Why isn't the Mac app in the Mac App Store?
It needs Screen Recording and Accessibility permissions that sandboxed App Store apps aren't allowed to use. The host is notarized by Apple and keeps itself up to date automatically via Sparkle.
Why does it ask for Screen Recording, Accessibility, Camera, and Local Network permissions?
Each permission does exactly one job. Screen Recording captures the window you chose to share. Accessibility delivers the taps and keystrokes you make on your device. Camera scans the pairing QR code. Local Network finds your Mac. None of them are used for anything else.
Connectivity
Can I use it away from home?
Only over a private network — there is deliberately no cloud relay, so your screen never touches anyone else's servers. On the road, run a VPN back to your Mac. Tailscale is free and is the recommended path.
Why won't my iPhone or iPad connect?
Run down this list: Are both devices on the same network (or the same Tailscale tailnet)? Is your Mac awake with the host app running? Does the iOS app have Local Network permission? If you're remote, is the VPN up on both ends?
Does my Mac need to stay awake or unlocked?
Awake, yes — if your Mac sleeps, the stream stops until it wakes. If the Mac is locked, Apperture detects it and tells you on your device rather than showing a frozen frame.
If you host often, tell your Mac not to sleep while plugged in (System Settings → Displays → Advanced, or Energy settings on desktops).
What happens if the connection drops?
Apperture reconnects automatically. Stream quality adapts to the bandwidth available, so it keeps working on slower links — including cellular over a VPN.
Security
Is my screen data going through your servers?

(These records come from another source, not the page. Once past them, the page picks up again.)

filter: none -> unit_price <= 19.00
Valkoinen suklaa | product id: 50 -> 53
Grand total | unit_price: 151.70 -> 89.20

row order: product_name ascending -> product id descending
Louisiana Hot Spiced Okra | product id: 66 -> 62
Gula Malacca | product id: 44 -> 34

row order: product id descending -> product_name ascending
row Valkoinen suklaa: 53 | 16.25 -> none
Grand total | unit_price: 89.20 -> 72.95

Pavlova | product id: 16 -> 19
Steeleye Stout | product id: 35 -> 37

No. The connection is peer-to-peer on your private network and encrypted per session. There is no cloud component at all. The security page has the full picture.
How does pairing work, and can I revoke a device?
Pairing uses a QR code that is single-use and expires after 2 minutes, and the Mac's owner has to approve the new device. Either side can revoke the pairing at any time. Trust is stored in each device's Keychain and never syncs through iCloud.
What do you log or collect?
The Mac keeps a local 30-day session history: which device connected, when, and which app names were viewed. Never keystrokes, never frames, never window contents. Analytics exclude all content as well.
Usage
Can I view the iOS Simulator?
Yes — and it's special-cased. Rotation follows your device and touches map natively, so the Simulator feels like a real device in your hand instead of a window you're poking at remotely.
Can I type, use menus, and copy-paste?
Yes to all three. The keyboard sends real input, the Mac app's actual menu bar is exposed as a searchable touch UI, and clipboard text transfers encrypted between devices.
Can I see more than one window, or the whole desktop?
One selected window at a time, by design — that's what makes the phone experience work. Known limitation worth being upfront about: secondary windows and dialogs an app opens may not appear in the stream yet.
What does Pro cost?
The Mac host is free. Apperture Pro is purchased inside the iPhone app. During launch, there is a one-time early-adopter lifetime unlock with no subscription. After the launch offer, Pro changes to yearly subscriptions.
What about iPad?
Supported today. The iOS app runs on iPad, and the extra screen real estate makes it a great way to view your Mac apps.